# Data to examine:
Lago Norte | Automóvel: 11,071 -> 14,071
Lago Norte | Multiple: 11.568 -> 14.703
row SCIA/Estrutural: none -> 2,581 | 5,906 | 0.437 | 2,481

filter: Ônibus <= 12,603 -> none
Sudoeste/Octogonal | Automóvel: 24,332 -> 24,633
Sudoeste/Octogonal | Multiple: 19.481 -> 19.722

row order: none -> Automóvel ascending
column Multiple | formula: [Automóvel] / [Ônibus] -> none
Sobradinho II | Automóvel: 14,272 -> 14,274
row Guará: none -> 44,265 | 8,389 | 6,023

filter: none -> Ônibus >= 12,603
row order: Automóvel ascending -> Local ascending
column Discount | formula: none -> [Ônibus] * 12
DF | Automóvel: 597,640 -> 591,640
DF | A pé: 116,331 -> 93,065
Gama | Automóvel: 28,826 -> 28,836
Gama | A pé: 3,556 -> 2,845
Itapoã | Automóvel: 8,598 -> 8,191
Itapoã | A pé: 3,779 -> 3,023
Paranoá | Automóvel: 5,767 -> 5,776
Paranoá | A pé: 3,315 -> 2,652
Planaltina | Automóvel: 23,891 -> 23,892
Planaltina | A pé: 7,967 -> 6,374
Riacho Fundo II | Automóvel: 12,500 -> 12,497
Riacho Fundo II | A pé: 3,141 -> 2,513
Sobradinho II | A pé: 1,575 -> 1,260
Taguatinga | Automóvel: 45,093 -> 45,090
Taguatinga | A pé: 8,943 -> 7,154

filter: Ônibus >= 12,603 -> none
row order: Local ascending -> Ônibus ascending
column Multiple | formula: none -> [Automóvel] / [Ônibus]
* * *
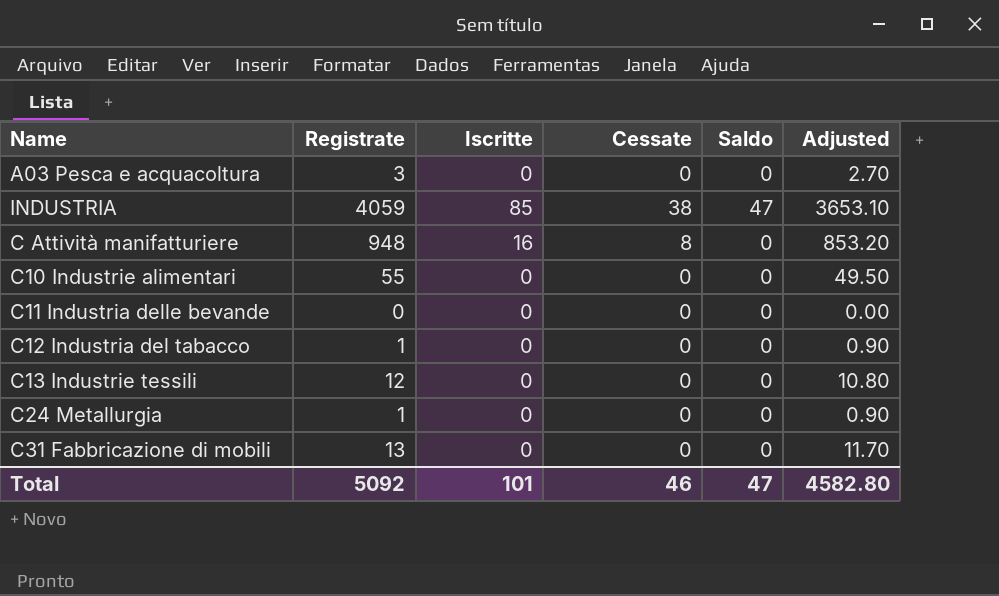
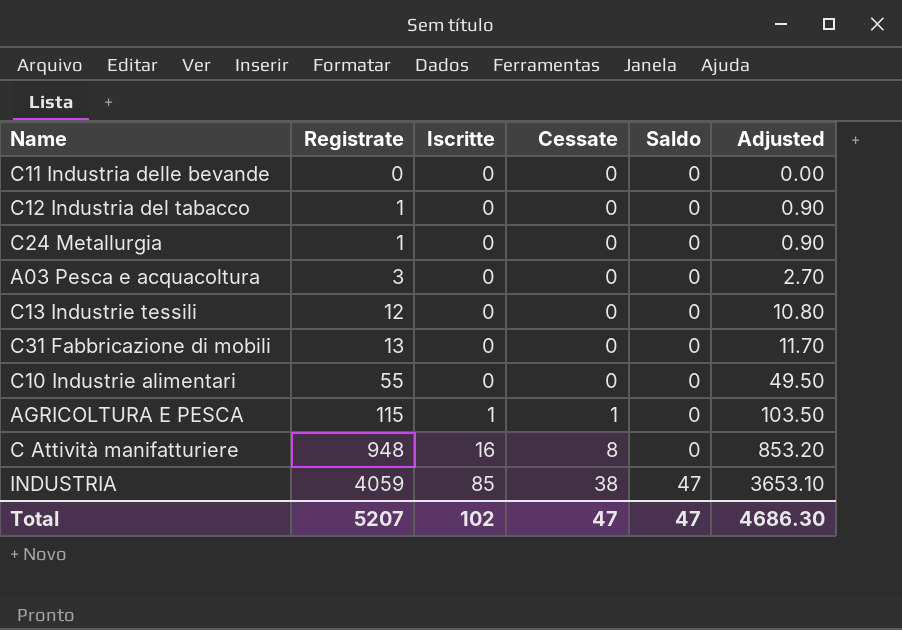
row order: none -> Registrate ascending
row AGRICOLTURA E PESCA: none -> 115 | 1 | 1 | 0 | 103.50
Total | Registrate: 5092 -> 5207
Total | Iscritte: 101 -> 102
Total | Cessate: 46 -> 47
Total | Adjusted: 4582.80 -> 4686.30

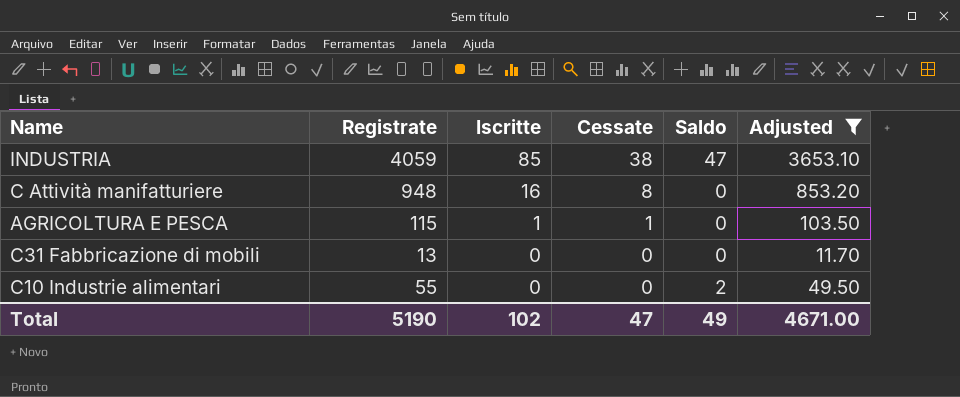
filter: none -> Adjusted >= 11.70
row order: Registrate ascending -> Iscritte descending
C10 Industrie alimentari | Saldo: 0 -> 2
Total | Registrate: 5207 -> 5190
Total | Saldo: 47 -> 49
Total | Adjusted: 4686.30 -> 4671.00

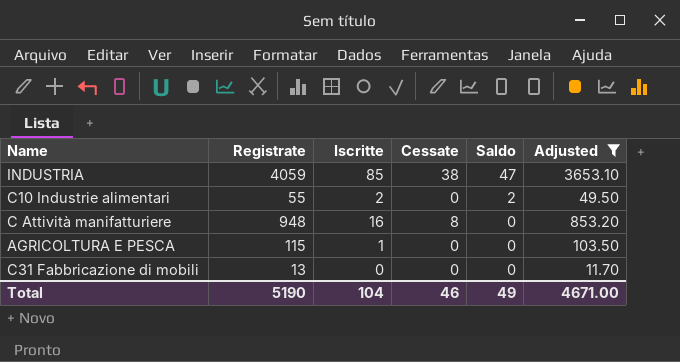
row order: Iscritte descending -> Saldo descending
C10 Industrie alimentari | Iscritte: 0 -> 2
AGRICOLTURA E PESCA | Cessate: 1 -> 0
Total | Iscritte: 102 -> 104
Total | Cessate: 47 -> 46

# Task goal:
Given the listing above, retype only the span of lines from the line with "Total | Adjusted: 4582.80 -> 4686.30" up to and including the line with "Total | Cessate: 47 -> 46", exactly as it stands and without pictures.

# Answer below:
Total | Adjusted: 4582.80 -> 4686.30

filter: none -> Adjusted >= 11.70
row order: Registrate ascending -> Iscritte descending
C10 Industrie alimentari | Saldo: 0 -> 2
Total | Registrate: 5207 -> 5190
Total | Saldo: 47 -> 49
Total | Adjusted: 4686.30 -> 4671.00

row order: Iscritte descending -> Saldo descending
C10 Industrie alimentari | Iscritte: 0 -> 2
AGRICOLTURA E PESCA | Cessate: 1 -> 0
Total | Iscritte: 102 -> 104
Total | Cessate: 47 -> 46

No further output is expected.